Memoirs of a Muse #3: Epygt
I may be dealing with an expectations problem here. These occur when I think/wish that a story was going in a different direction, but it turns out that the writer/artist had other ideas. This is entirely on me, as I’m the one passively consuming the comic while the artist is the one actively making it, but I wanted to make it clear right away that most of the problems I had with this book come from that, and through no fault of the artist. Now that that disclaimer is out of the way, I thought this was going to be a set of detailed examples of ancient Egyptian art, how it came about and who made it. Instead Gail is mostly focused on getting her muse back to Enoch. Which makes sense, as that’s the story she has been telling all along, so never mind me. Things start off with the muse getting to Egypt, and the muse helps her host gain some recognition for her skills. Once she is done there we get to see those ancient artifacts that I was so interested in, with my only complaint being that we see them too briefly. From there I don’t want to give too much away, but we do get to see some mummy action before it’s all said and done. Aesthetically I do have a few complaints, as the blacks from some of the art occasionally made text practically illegible. This issue also wins the prize for “most spelling errors in the series,” which is not a good prize to have. Not that it’s out of control, as it was still a relative few, but as it’s never been easier to make sure you’re spelling words correctly, my willingness to let stuff like that slide has been going downhill for years. It would also have helped if her asterisk system had been explained (or numbered as footnotes), as the information she was trying to direct the reader to is all piled up in the back, with no reference for which is which in case you lost track/missed an asterisk or two. All that being said, I’m still thoroughly enjoying the adventures of this muse through time.
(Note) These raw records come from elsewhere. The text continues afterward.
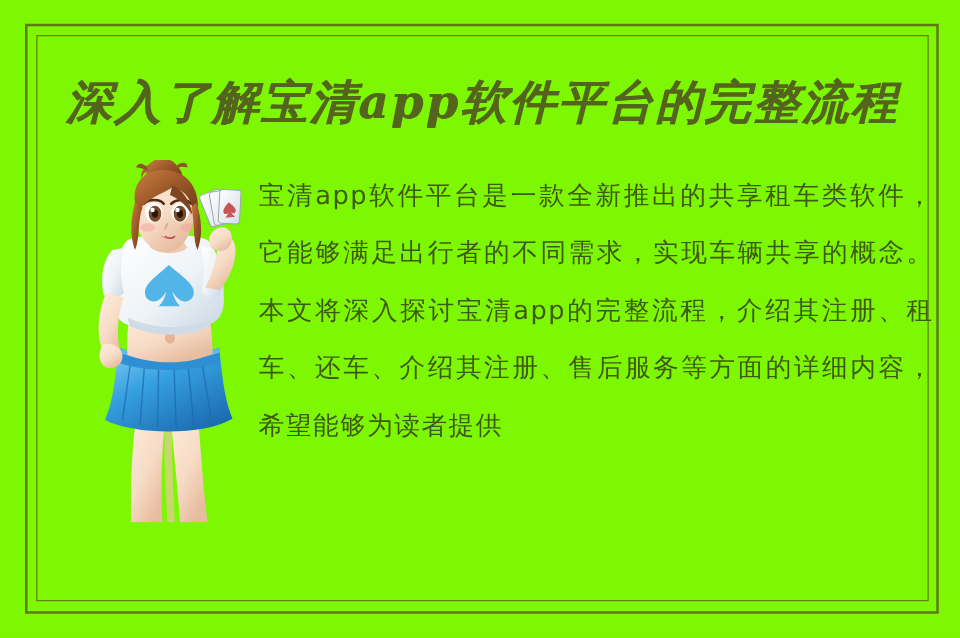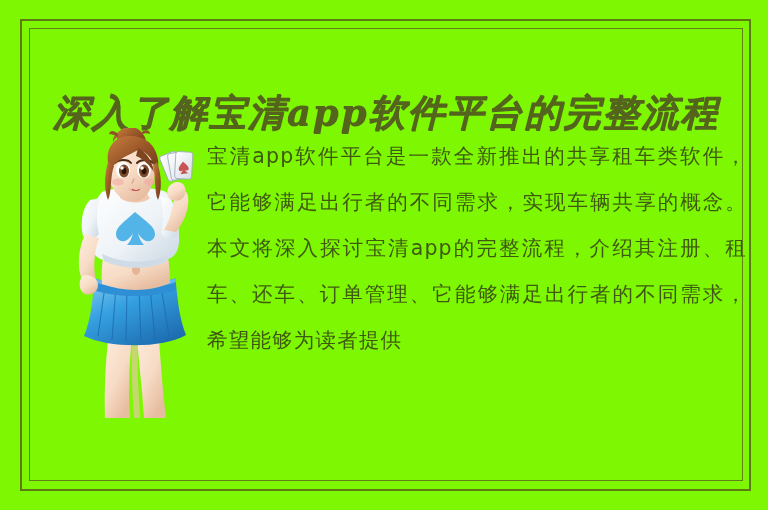--- a/index.html
+++ b/index.html
@@ -61,7 +61,6 @@
     color: #54641d;
     white-space: nowrap;
     text-shadow: 0.5px 0.5px 0 #54641d;
-    margin-top: 31px;
   }
 
   

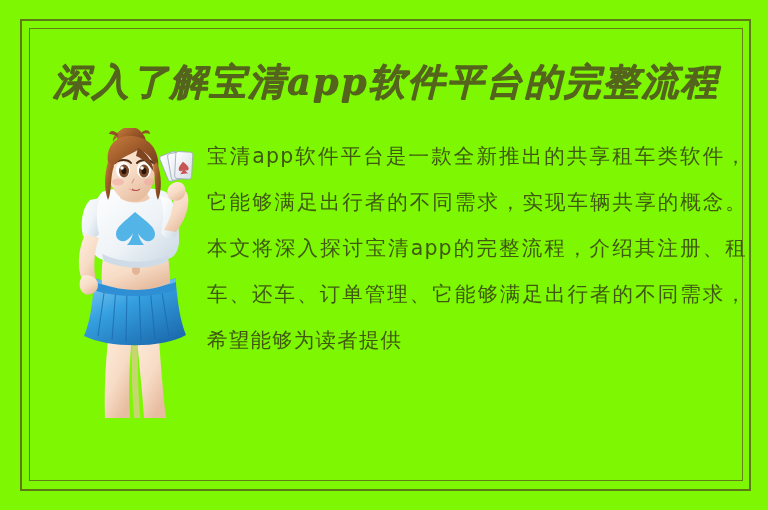--- a/index.html
+++ b/index.html
@@ -203,7 +203,7 @@
   </div>
 
   <div class="body-copy">
-    <p>宝清app软件平台是一款全新推出的共享租车类软件，它能够满足出行者的不同需求，实现车辆共享的概念。本文将深入探讨宝清app的完整流程，介绍其注册、租车、还车、订单管理、它能够满足出行者的不同需求，希望能够为读者提供</p>
+    <p>宝清app软件平台是一款全新推出的共享租车类软件，它能够满足出行者的不同需求，实现车辆共享的概念。本文将深入探讨宝清app的完整流程，介绍其注册、租车、还车、介绍其注册、售后服务等方面的详细内容，希望能够为读者提供</p>
   </div>
 
 </div>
Weird, right? You’d think all those complaints would lead to a bad review, which is a testament to Gail’s abilities as a storyteller. If you’re interested in art and where it comes from (and chances are that you are if you’re reading this) then this remains a fascinating series to watch unfold.
Two new reviews today, for Tran #1 by Sam Spina and Coldheat Special #10 by William Cardini. Two more reviews to go until I reach my monthly goal! After which it’ll be roughly 20 reviews every month like it used to be and I’ll stop keeping track of it again. Although if you have new comics out there and you would like me to ramble about them, please send them to the address on the right, as my review pile is getting a bit thin again…
Coldheat Special #10
It’s been too long since I’ve gotten a chance to read a William Cardini fever dream (otherwise known as a “comic”). As always, it’s hard to talk too much about it without giving too much away, but luckily it’s impossible to give away how you’re going to feel looking at those visuals, so in that way it’s impossible to spoil. The gist of this seems to be the story of a man on a quest to kill a minotaur. Or maybe he’s just trying to get through a maze and the minotaur is a guard? Anyway, even that isn’t clear on the first page (clearly getting ahead of myself), as the first thing we see is an enigmatic creature with three eyes shifting into a large spider. From there we join our hero as he tries to track down the minotaur, until he eventually finds the already deceased creature. Which would be the end of things in a normal comic, but in this case our hero sees something wriggling around in the belly of the minotaur, and that’s when things really get rolling. This is jsut a touch less abstract than some of William’s other comics, but don’t worry, the last three pages will satisfy any cravings you have in that regard. And for the people who genuinely wonder about such things, I saw no indication that there were 9 previous issues of this series, but it’s still listed as a #10. Check it out, see what that spider thing is all about! $5
OK, new policy: I’ll be reviewing the remaining four issues of this series every Thursday until it’s done. Hell, I may convince myself to review them all today before I finish writing this review. Can Sam Spina do no wrong? It certainly seems that way. This is the story of Mr. Futtts. What’s his deal? He eats butts. So simple, yet so beautiful. Things start off a little rough, as Mr. Futtts is trying to psyche himself up to some unknown task. We soon learn that he’s a substitute teacher for the day, and his only duty is to get the kids to read. We also quickly learn that he has a criminal record for previously eating butts, so this job looks like a last chance for him. He takes over the class, panicked, trying to reason with himself, but things quickly fall apart from there. And then he sees an old lady, butt in the air, tending to her garden… and that’s where I have to stop talking about the story, as this is a wee little comic, after all. What does Tarn mean? Why do the other issues seem to have brand new characters in them? How does all of this come together into a series, or does it? These are all questions to be answered later, starting next week. In the meantime, if this was the only comic of this series, or indeed the only comic that Sam had ever made (luckily for us that is not the case), I’d still tell you to read it an enjoy. So do it! $5 (for the whole set of five books)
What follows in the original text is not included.